# Accessories4less...



## Just Kurt (Jan 26, 2012)

Who's dealt with this outfit? Any opinions on buying refurbed? I'm in the market for a new AV Receiver and it looks like I can get way more out of my budget taking this route...?


----------



## TypeA (Aug 14, 2010)

Lots of folks around these parts have used a4l, myself included. Highly recommended. Refurb usually means a shorter warranty than new but I think the savings makes it worth it.


----------



## tonyvdb (Sep 5, 2007)

Yup, my Marantz 6005 is from them and have had zero issues. It looked brand new and even though I won it here at the Shack they save you lots of money and you get very good customer support.


----------



## bmwrider (Jan 22, 2012)

I have an Onkyo TX-SR 608 that I purchased there about a year ago no problems also purchased the receiver before this one and just unboxed an onkyo HT in a box that I have yet to put up always had good results


----------



## Twin_Rotor (Jan 1, 2012)

I don't see a problem with refurb. That site offers very cheap extended protection as well. Seems like it was around $60 for 4 extra years of warentee. However, I do not know if its a headache to make a claim, ect.


----------



## ALMFamily (Oct 19, 2011)

Based on some feedback in a few of the threads I have read, A4L deals with claims very well. I was fully ready to buy my 809 from them until Jack posted that Newegg had a great weekend sale for a new one.


----------



## enthuz (Jan 24, 2012)

Does A4L offer new products or just refurbished?


----------



## tonyvdb (Sep 5, 2007)

Ocationally new as well, Ive seen Onkyo receivers advertised as "New" there


----------



## cavchameleon (Jan 7, 2008)

I've dealt with them many times, for myself, family and friends. I've never had any problems with them, easy to deal with and to fix problems if there is one.


----------



## Fastslappy (Dec 23, 2010)

enthuz said:


> Does A4L offer new products or just refurbished?

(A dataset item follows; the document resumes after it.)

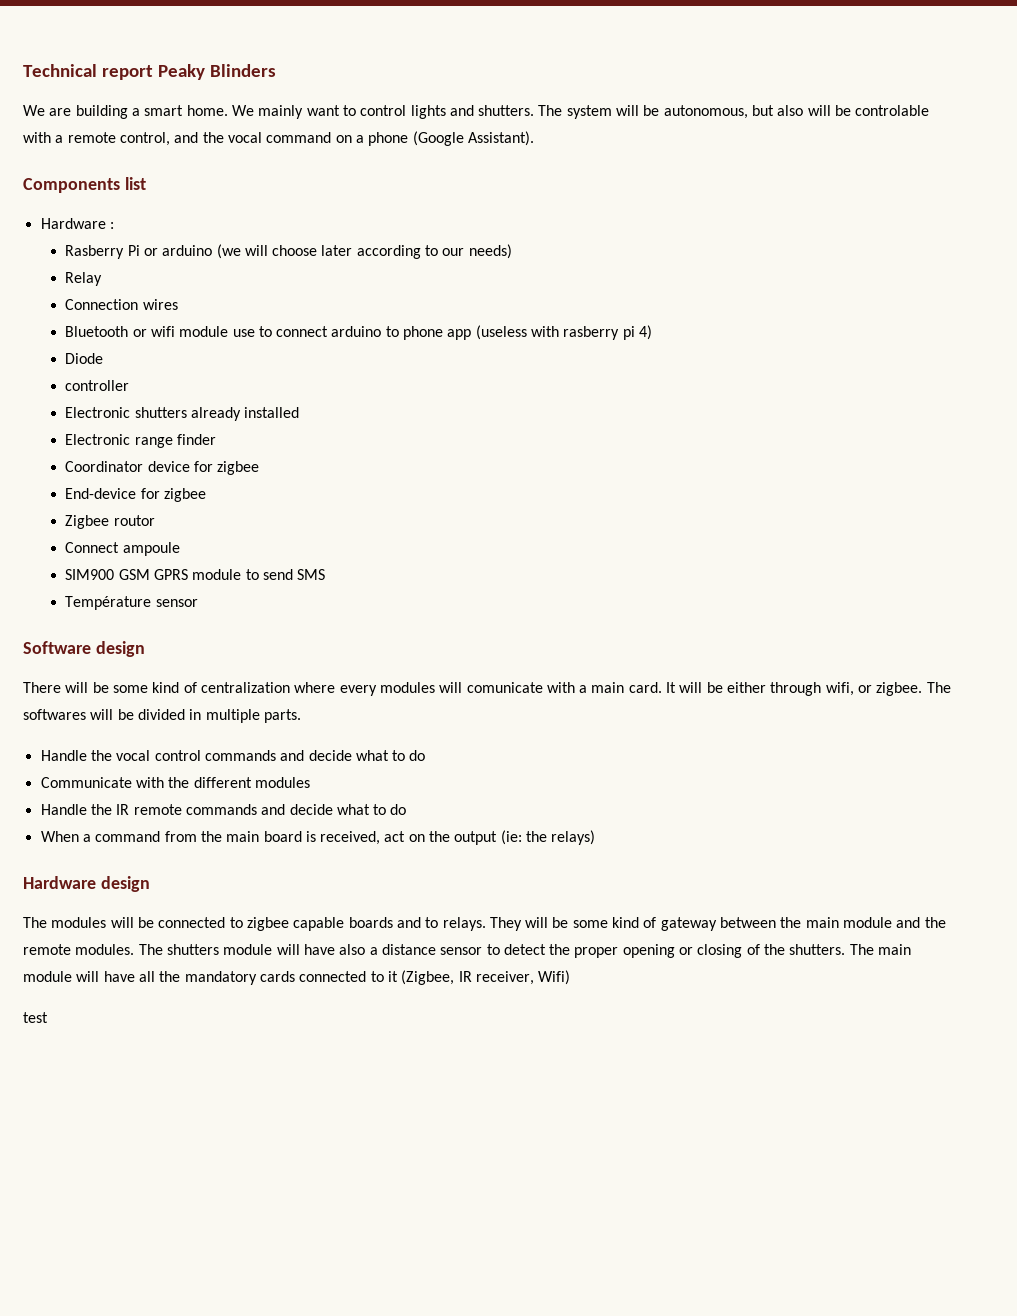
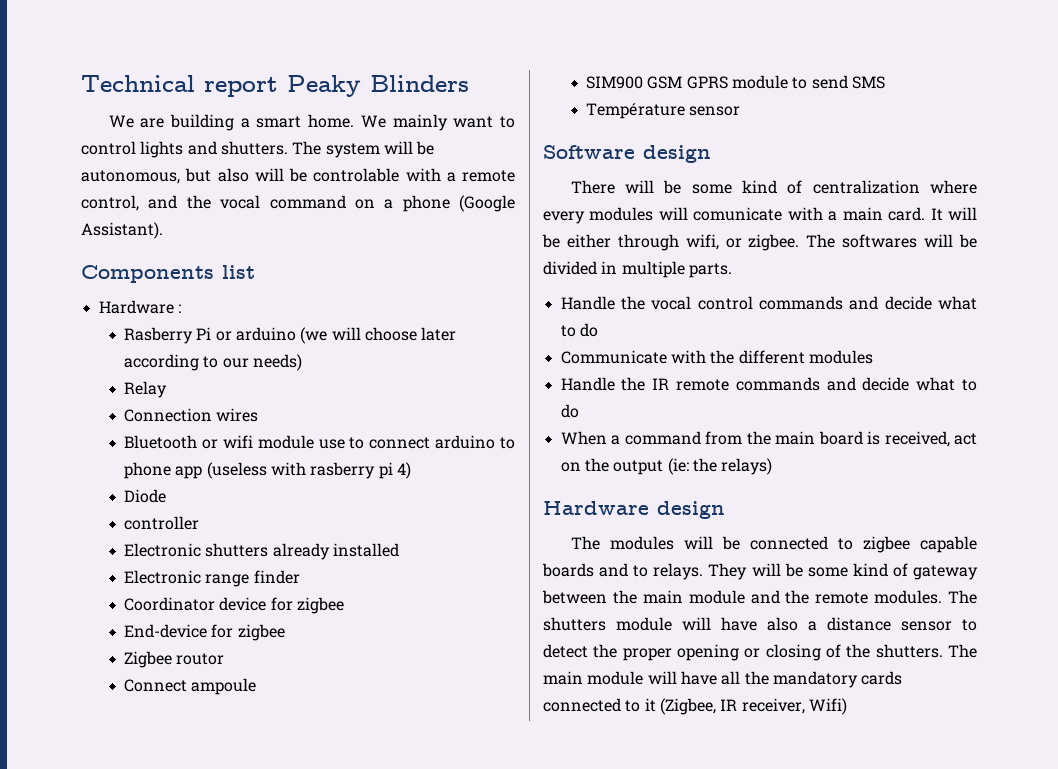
[23,1012,48,1023] // test -> (847, 706) none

Yeah I've seen year end & end of line NEW Onkyo's on sale @ A4less 
with the warranty that they offer , it make sense to watch their site ...


----------



## sub_crazy (Nov 17, 2007)

I bought from A4L and glad I did, I would do so again in the future and as someone mentioned before there extended warranties are very reasonably priced.


----------



## 123loomis (Feb 4, 2010)

i was wondering how they were also been doing alot of research and found through reveiws A4L is a great place to save money on a good reciever the reason i might steer clear though is i already know im buying the onkyo tx-nr709 i plan on having it for sometime so without a doudt i want a good extended warranty after the trouble i went through with my last reciever but the reviews on the warranty company that offers these warrantys for A4L from all the reviews not one i have read has been very good at all i mean real garbage the company is warrantech i do believe. but have read all good things about squaretrade they are like top notch in electronics when it comes to warrantys.


----------



## LCSeminole (Mar 28, 2010)

I've used Accessories4Less for quite a few purchases for about 5 years now, I wouldn't hesitate in recommending them. They are an authorized retailer for everything they sell and if you use a credit card that extends warranties, then you don't have to worry about the shortened refurbished warranty. If you happen to be located close to the Central Florida area, you can also pick up from them as well.


----------



## Dale Rasco (Apr 11, 2009)

A4L Rocks! Great customer service and awesome prices. My TX-NR3007 and 709 came from there, great company to do business with.


----------



## CdnTiger (Feb 16, 2007)

Anybody in Canada bought anything from A4L? When it comes time, I'm sure I can quickly check out their website to see, but then there's the question of how much of a hassle it is dealing with cross-border issues... after the sale.


----------



## tonyvdb (Sep 5, 2007)

Sadly they dont ship to Canada, Ive tried and they wont unless you first ship it to a friend in the US first and have them ship to you. 
You will usually pay brokerage fees of around $65 + GST at the boarder.


----------



## ALMFamily (Oct 19, 2011)

For what it's worth, if any of my Canadian HTS bretheren wanted to do this, I would be more than willing to be the "middle man" and am relatively close to the border. I am a stay at home dad and my days are pretty free so I could pretty much get it sent on the same day I get it.


----------



## tonyvdb (Sep 5, 2007)

Hey Joe, thats very kind of you  If I dont get down to Denver this summer like I plan too I may take you up on that offer.
I really want to get my hands on an Onkyo 3009 or 5009


----------



## ALMFamily (Oct 19, 2011)

No worries Tony! :T


----------



## gene9p (Jan 23, 2012)

I used them in the past also..with the lower prices I took out the extended warranty on My Marantz pre pro which was ans is working flawlessly and came in as new condition


----------



## redsandvb (Dec 2, 2009)

'Nuther customer, here, with a successful purchase from them. I'm having trouble with another AVR purchased elsewhere, so thinking of giving them my business again.


----------



## CdnTiger (Feb 16, 2007)

ALMFamily said:


> For what it's worth, if any of my Canadian HTS bretheren wanted to do this, I would be more than willing to be the "middle man" and am relatively close to the border. I am a stay at home dad and my days are pretty free so I could pretty much get it sent on the same day I get it.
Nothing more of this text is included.